When public areas of recreation all over the world went on a hiatus with social distancing norms taking over, online forms of recreation saw a sharp rise in consumption. While this may be a temporary trend at first glance, there is reason to believe that digital entertainment could gain significant ground over its non-digital counterparts in the coming months. OTT traffic rose sharply by 198%, and the surge in the demand for streaming was so high that services like Amazon, YouTube, and Netflix had to lower the streaming quality in Europe to prevent servers from crashing due to the overwhelming demand. A Morning Consult poll of 923 American adults on video streaming behavior revealed that a vast majority of them indicated that they would continue with their existing streaming subscriptions even after the crisis.

In spite of the negative connotations associated with “direct-to-home” video in the past, today, production houses are opting to directly release films to streaming platforms, as theatres continue to remain shut. 
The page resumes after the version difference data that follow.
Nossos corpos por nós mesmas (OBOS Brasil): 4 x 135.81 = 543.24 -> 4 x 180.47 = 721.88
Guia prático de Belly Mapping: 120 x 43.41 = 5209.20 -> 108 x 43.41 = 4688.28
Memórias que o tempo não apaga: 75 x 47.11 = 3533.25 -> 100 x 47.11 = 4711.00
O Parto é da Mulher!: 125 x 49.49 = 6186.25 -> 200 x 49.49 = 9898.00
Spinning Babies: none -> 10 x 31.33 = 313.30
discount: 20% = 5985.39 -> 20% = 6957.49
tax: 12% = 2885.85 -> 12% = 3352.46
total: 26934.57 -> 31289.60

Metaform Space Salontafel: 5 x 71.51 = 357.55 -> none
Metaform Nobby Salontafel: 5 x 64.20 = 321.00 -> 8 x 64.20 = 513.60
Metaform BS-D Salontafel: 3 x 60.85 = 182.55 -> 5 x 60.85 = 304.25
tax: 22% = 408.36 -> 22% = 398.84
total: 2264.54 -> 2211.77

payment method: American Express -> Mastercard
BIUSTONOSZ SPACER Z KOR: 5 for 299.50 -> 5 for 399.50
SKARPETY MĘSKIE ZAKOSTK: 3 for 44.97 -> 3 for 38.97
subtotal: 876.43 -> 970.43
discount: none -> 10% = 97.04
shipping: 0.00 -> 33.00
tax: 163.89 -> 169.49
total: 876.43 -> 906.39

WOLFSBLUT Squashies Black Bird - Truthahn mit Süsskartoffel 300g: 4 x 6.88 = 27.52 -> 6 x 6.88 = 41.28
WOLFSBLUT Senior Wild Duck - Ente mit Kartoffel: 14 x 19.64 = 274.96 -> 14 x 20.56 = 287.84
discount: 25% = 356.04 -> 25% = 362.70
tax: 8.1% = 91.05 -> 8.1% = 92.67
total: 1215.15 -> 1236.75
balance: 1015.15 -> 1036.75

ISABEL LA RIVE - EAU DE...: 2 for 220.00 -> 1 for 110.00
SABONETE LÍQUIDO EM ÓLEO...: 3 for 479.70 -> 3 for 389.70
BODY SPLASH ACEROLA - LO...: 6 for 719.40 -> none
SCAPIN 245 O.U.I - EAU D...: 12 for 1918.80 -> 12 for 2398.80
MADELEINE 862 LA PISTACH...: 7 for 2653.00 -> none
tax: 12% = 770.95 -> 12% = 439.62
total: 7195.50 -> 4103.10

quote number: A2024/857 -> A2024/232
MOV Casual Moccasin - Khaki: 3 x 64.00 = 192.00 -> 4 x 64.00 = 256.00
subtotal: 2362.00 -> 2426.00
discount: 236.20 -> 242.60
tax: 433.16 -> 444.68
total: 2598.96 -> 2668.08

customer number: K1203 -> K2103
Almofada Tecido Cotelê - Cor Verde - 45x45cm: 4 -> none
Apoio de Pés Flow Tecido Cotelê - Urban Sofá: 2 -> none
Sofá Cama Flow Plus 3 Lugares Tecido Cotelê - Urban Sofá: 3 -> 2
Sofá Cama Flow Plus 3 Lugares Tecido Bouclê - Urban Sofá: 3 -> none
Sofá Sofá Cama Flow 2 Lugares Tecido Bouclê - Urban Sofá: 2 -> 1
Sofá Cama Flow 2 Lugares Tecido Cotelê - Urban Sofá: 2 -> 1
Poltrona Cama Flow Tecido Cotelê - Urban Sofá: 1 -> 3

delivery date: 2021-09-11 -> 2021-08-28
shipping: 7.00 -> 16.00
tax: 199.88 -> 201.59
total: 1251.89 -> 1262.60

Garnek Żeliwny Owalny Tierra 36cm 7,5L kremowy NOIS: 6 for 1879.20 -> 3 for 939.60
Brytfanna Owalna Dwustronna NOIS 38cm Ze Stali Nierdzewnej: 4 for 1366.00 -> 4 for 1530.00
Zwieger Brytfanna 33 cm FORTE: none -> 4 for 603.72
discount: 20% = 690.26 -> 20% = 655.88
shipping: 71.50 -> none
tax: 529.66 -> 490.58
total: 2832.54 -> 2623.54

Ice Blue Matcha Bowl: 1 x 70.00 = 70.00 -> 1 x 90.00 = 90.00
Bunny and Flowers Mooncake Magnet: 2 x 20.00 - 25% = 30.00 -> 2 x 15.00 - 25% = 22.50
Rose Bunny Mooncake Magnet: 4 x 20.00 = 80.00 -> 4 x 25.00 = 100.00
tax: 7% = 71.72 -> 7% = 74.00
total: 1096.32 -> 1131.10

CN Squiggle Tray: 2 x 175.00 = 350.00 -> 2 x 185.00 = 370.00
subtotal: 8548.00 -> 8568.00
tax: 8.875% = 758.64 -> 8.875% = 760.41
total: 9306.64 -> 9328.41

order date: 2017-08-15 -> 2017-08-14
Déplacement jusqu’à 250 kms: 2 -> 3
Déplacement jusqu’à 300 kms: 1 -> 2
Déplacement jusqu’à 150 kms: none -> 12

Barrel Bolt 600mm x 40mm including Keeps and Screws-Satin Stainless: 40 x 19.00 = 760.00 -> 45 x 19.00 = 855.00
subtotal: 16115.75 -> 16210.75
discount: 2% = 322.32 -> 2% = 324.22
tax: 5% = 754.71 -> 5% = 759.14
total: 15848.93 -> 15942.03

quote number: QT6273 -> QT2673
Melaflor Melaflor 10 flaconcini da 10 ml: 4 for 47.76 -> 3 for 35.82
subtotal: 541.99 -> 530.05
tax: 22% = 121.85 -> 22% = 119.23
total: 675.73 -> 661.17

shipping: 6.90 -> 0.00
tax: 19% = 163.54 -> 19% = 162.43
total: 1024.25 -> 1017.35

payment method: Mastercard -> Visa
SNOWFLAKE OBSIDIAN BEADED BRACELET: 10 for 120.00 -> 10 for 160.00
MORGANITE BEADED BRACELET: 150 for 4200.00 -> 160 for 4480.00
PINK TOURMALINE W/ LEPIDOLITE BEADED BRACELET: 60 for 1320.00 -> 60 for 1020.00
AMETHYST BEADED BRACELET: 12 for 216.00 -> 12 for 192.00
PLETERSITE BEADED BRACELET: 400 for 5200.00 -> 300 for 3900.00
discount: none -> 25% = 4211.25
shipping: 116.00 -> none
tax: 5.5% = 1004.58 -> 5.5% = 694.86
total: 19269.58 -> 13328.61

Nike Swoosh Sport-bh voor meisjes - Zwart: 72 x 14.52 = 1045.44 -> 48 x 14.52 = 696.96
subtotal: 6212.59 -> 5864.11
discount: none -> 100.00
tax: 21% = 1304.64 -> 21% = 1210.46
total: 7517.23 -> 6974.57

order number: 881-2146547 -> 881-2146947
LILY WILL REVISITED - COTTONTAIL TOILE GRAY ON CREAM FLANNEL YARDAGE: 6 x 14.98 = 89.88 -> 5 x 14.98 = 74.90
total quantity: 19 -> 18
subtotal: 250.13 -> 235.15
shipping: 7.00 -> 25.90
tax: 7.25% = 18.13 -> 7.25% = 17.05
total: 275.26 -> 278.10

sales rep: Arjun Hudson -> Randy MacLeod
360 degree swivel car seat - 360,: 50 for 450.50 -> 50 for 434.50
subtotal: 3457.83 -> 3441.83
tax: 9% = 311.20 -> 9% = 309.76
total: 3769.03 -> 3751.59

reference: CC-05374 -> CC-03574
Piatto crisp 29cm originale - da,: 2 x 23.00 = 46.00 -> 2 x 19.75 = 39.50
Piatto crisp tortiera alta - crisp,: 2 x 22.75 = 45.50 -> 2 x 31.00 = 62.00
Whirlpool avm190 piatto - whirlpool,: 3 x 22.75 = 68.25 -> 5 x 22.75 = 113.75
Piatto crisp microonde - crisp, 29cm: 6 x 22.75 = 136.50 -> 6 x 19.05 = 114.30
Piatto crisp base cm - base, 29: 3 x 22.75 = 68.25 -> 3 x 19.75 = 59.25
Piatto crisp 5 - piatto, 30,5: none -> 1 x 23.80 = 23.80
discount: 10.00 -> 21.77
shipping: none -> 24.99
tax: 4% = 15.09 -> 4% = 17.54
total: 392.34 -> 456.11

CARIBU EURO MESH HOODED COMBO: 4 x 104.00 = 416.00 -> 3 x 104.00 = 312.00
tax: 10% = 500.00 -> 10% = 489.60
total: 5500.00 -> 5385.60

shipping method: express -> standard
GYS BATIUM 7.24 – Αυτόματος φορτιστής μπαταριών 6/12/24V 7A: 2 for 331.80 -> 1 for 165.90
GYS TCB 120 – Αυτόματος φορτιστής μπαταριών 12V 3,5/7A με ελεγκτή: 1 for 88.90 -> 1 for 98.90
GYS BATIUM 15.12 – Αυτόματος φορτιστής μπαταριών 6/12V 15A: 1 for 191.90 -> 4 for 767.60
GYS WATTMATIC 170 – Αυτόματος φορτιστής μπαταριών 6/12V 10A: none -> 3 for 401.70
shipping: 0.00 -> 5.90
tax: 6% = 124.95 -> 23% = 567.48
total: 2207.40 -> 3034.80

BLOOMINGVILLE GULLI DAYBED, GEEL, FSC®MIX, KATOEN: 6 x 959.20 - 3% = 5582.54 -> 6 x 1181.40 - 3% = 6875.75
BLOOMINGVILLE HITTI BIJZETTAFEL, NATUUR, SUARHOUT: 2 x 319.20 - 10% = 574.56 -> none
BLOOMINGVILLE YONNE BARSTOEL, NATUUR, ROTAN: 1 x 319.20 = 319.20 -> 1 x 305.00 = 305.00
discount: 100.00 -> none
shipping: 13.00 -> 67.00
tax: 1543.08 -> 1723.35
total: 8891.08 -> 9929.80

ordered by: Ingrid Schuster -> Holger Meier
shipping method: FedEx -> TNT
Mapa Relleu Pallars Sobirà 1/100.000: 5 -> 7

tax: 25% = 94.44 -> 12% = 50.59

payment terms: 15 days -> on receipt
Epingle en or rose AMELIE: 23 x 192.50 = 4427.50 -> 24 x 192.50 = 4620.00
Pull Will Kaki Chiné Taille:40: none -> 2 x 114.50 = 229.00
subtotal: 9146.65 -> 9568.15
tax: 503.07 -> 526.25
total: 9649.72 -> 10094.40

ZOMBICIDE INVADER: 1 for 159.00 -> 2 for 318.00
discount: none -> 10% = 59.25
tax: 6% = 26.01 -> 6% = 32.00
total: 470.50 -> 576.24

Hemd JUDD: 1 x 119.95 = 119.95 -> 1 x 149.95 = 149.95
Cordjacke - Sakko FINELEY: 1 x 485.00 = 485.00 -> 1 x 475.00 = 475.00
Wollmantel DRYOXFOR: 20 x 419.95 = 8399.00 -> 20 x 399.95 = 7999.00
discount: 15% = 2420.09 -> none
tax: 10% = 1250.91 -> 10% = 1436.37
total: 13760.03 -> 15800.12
Besides cloud-based streaming services that have seen significant gains, the video game industry is also going through something of a renaissance. Telecom provider Verizon Communications reported a 200% increase in gaming activities on its network, and gaming giant Electronic Arts (EA) saw a 17% increase in revenues from in-game purchases. Another major opportunity for the gaming industry is the burgeoning area of E-sports. The cancellation or postponement of many major sporting events around the world including the 2020 Olympics may prompt sports audiences to turn to virtual sports tournaments—where top gamers compete in sports games in front of a global digital audience. In an interview podcast with the World Economic Forum, Mike Sepso, the CEO of E-sports company "Vindex," explains why there may be a dramatic spike in interest towards E-sports. “If you're talking about missing an entire baseball season in America, and not having the second half of the NBA season which potentially may not even start later this year, you might wind up in a situation where enough time goes by without sports that people start to develop other fan and viewing behaviors, making them gravitate towards e-sports,” he remarks.  

On a Final Note...

As the world slowly and cautiously returns to its feet, the global economy is faced with the major challenge of making a smooth restart. To most organizations, it may not be a mere resumption of activity, but be a new beginning. As discussed above, digital transformation is likely to be a key element in this new start. The information and communications technology (ICTs) field saw some of the greatest leaps in the first two decades of the 21st century, especially in areas like telecom, cloud computing, and AI. Besides highlighting the importance of digital connectivity, the current crisis has also created greater demand for it, driving more innovation in what has already been a promising field. 

For that reason, though 2020 may go down in history as a dark and tumultuous time, it may also just be the mere precursor to the next digital revolution.